À
Alain Vidalies,
Secrétariat d'État, auprès du ministère de l’environnement, de l’énergie et de la mer, chargé des relations internationales sur le climat, chargé des transports, de la mer et de la pêche, 🧭Gouvernement Valls 2 •
7 juin 2016M. Jean-Pierre Vigier alerte M. le secrétaire d'État, auprès de la ministre de l'environnement, de l'énergie et de la mer, chargée des relations internationales sur le climat, chargé des transports, de la mer et de la pêche sur l'augmentation considérable des redevances d'atterrissage à l'aéroport d'Orly pour les petits porteurs, particulièrement ceux de 19 places. Cette accroissement a atteint jusqu'à 135 % au 1er avril 2016 comme c'est le cas pour la compagnie Hex'Air pour ces dessertes entre les aéroports de Loudes et Paris-Orly. En effet, la taxe d'atterrissage est passée de 188 euros à 442 euros, ce qui représente une augmentation sur l'année à hauteur de 78 210 euros. Cette surcharge est considérable pour une petite compagnie et met en question sa survie. Cette augmentation est incompréhensible pour ces petits porteurs sachant que l'augmentation annuelle est généralement de 3 % à 10 % et donc supportable. De plus, cet accroissement de la redevance, validé par l'État, va à l'encontre de l'objectif de la délégation de service public (DSP) passée avec la compagnie Hex'Air et l'État en 2014 afin d'assurer la desserte entre Loudes et Paris-Orly jusqu'en 2019. L'augmentation substantielle de la redevance atterrissage met en péril l'exercice de ce service public en fragilisant financièrement le porteur.

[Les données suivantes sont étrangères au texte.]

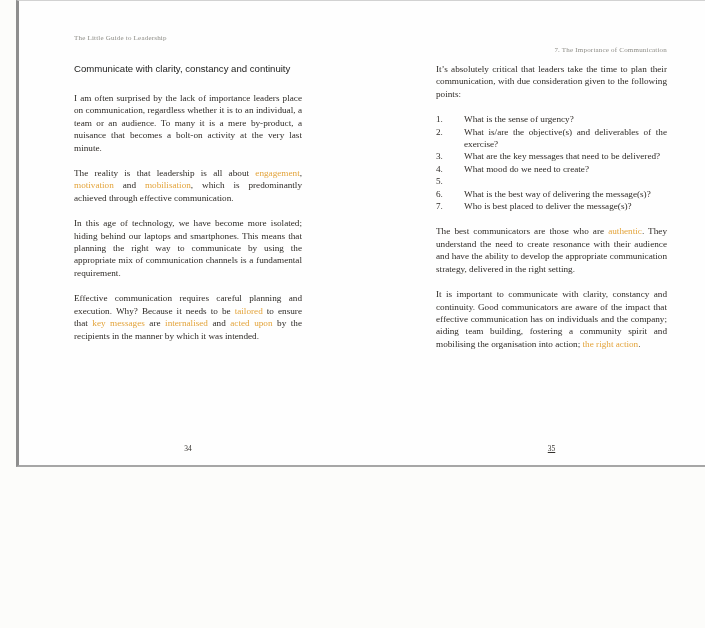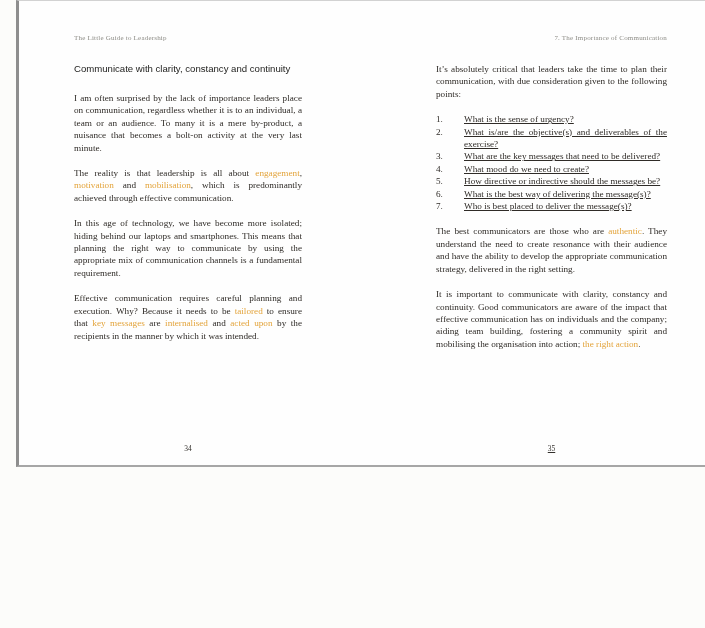"7. The Importance of Communication" .rh-right { margin-top: none -> 12px }
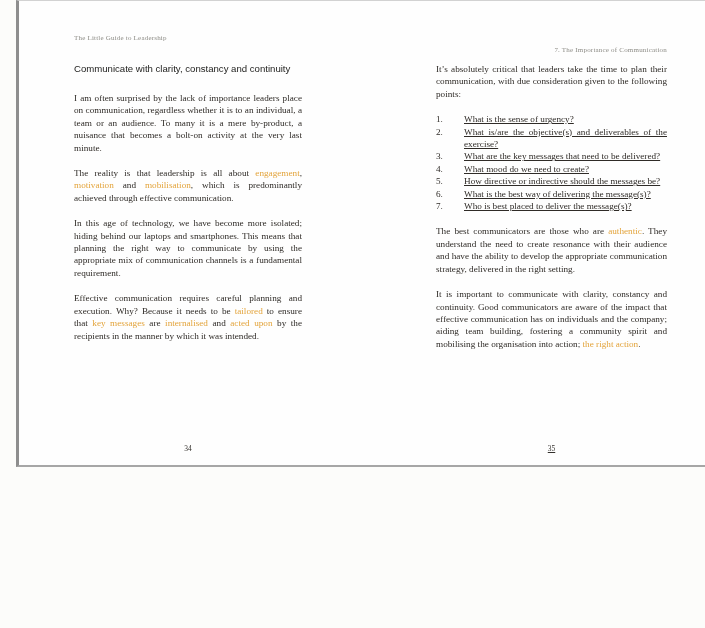"What is the sense of" .list-item .txt { text-decoration: underline -> none }
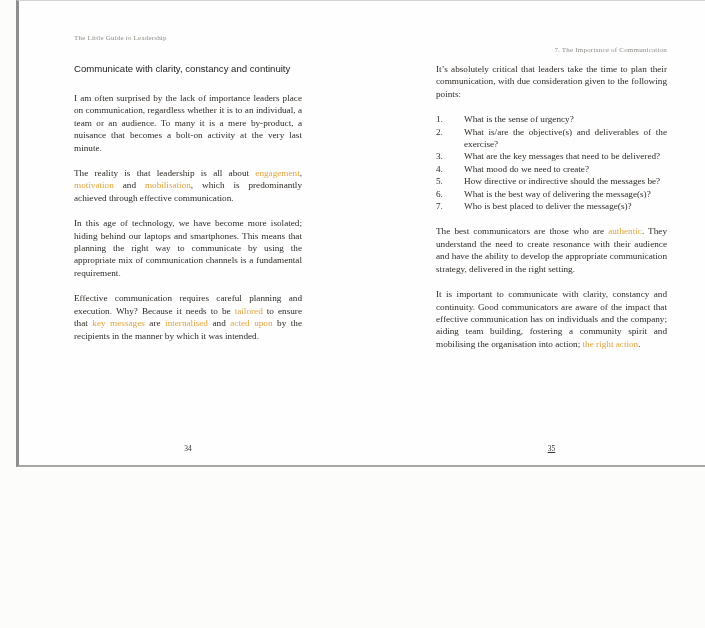"How directive or indirective should" span.txt { html: <span>How directive or indirective should the messages be?</span> -> none }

Cette situation est encore plus incompréhensible sachant que les gros porteurs bénéficient d'une baisse globale de leurs redevances avec la baisse de la taxe passager qui leur est assurément très favorable. Aussi souhaiterait-il connaître ses intentions afin de mettre fin à cette situation qui remet en cause l'exercice d'une mission de service public dans des conditions acceptables et conformes aux engagements des deux parties à la DSP. Une solution consisterait notamment à diminuer le taux de décote du groupe acoustique auquel appartiennent ces petits porteurs, sachant que leur nuisance acoustique est faible. Cela permettrait ainsi de compenser la surcharge considérable de la redevance d'atterrissage.